Wow what a huge week. Let me take you through it because I'm sure that's the one and only reason you guys are here... right? First up I have to touch on my favourite [taboo] subject - politics. To be honest this is probably the most interesting I have ever seen Australian politics be. Usually its one side saying 'we are going to do this' followed up by the fat, whining-prick of an opposition leader saying 'that is the wrong way to do it' or 'we had the idea ten years ago'. Not this week though... the ex-opposition [Labor] leader Mark Latham has gone on a mission to garner publicity for his upcoming book by telling the country how fucked the Labor party and its members are. If you want a good laugh click here [requires pdf] to see some of what Mr Latham had to say. Whether or not it's true I don't know but it gets full marks for entertainment value.

Last Friday was the dreaded trip to the doctors I had been avoiding. First problem - new doctor. The only GP I had ever actually liked retired a few years ago. She was an older Asian lady with a bedside manner that was somewhat lacking and she always tried to sell me whatever alternative treatment would net her a few extra bucks but she was competent and I trusted her.

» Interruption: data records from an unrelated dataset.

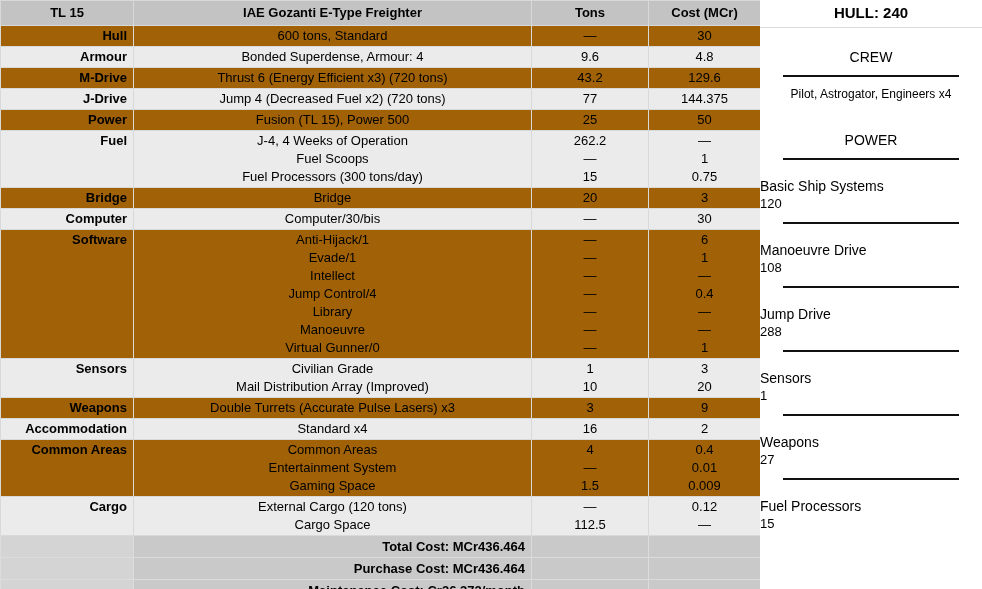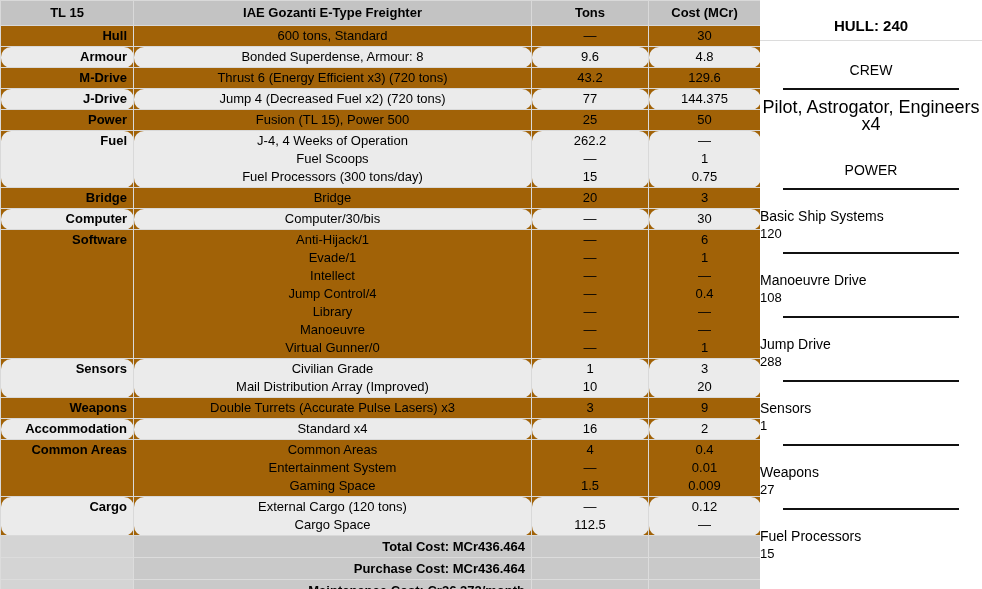"HULL: 240" .hull-title { padding: 17px 0 5px -> 4px 0 5px }
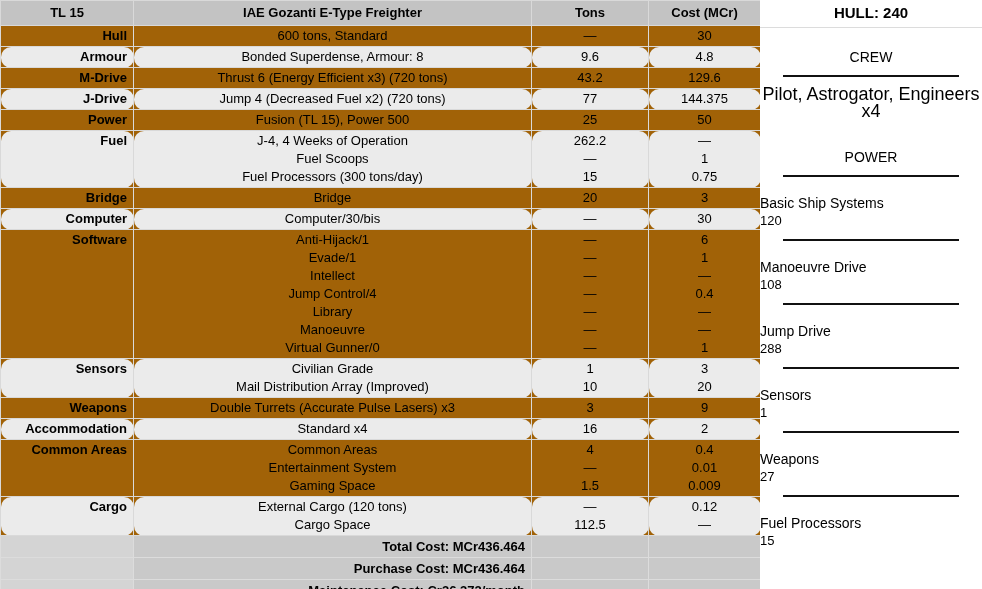"Armour" tr.shade td { border-radius: 10px -> none }
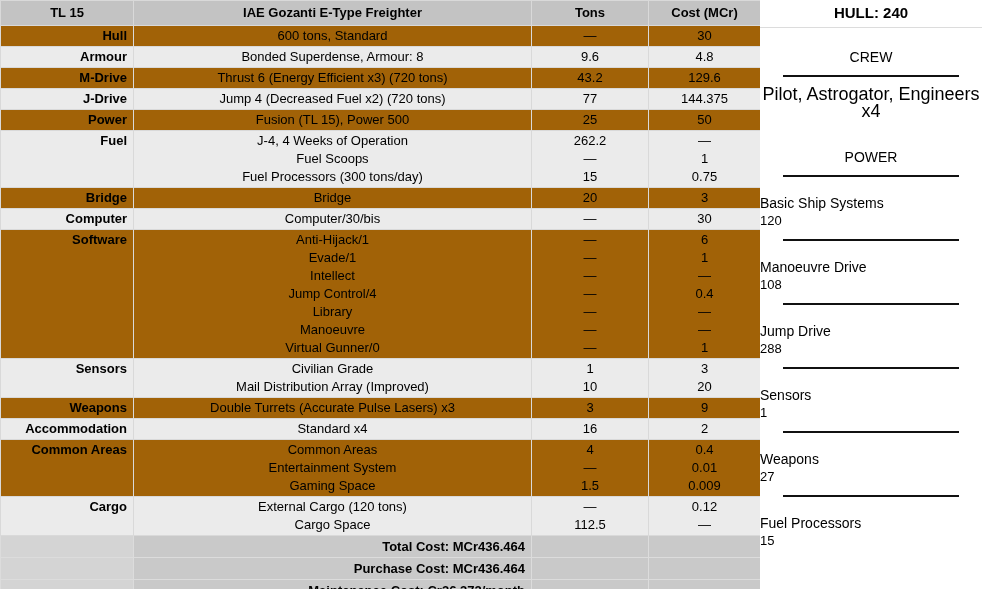"Bonded Superdense, Armour: 8" div { text: 8 -> 4 }
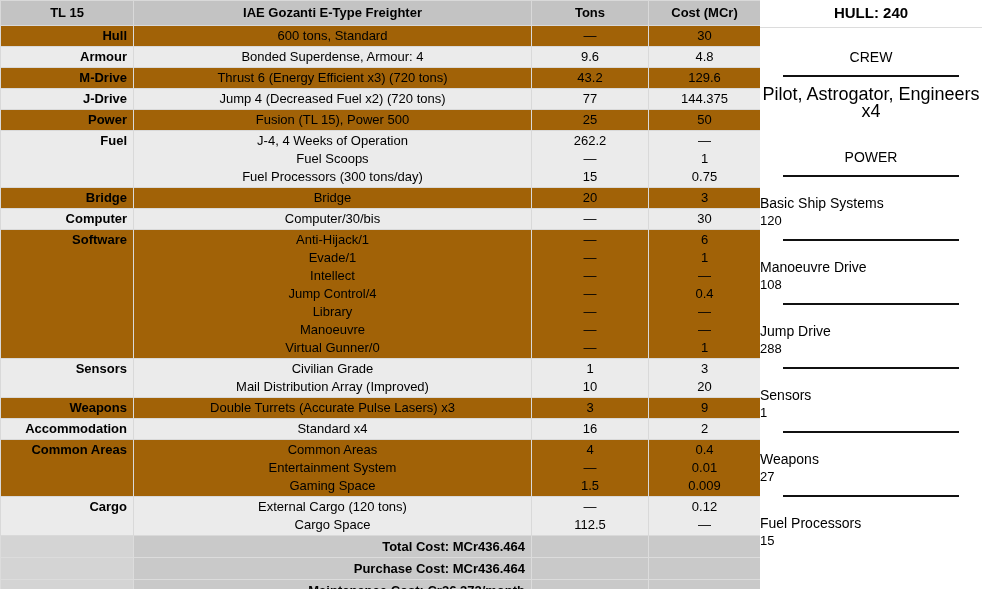"Pilot, Astrogator, Engineers x4" .crew-value { font-size: 18px -> 12px }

Anyway I rocked up and began what I thought would be a minimum half an hour wait however much to my surprise it was more like four minutes. Amazing huh!? I didn't actually manage to catch his name [due the complexities of it] but oddly enough he was an older Indian guy that lacked a warm bedside manner and didn't mess around. I quite liked him.

My ear? I think the actual quote he used was "I don't think I've ever seen such a clean ear... no wax at all... but you definitely have an ear infection"... for which he prescribed ear drops and antibiotics so the point of my story here is: I can keep digging those ear cleaner thingies into my head because they DO work after all.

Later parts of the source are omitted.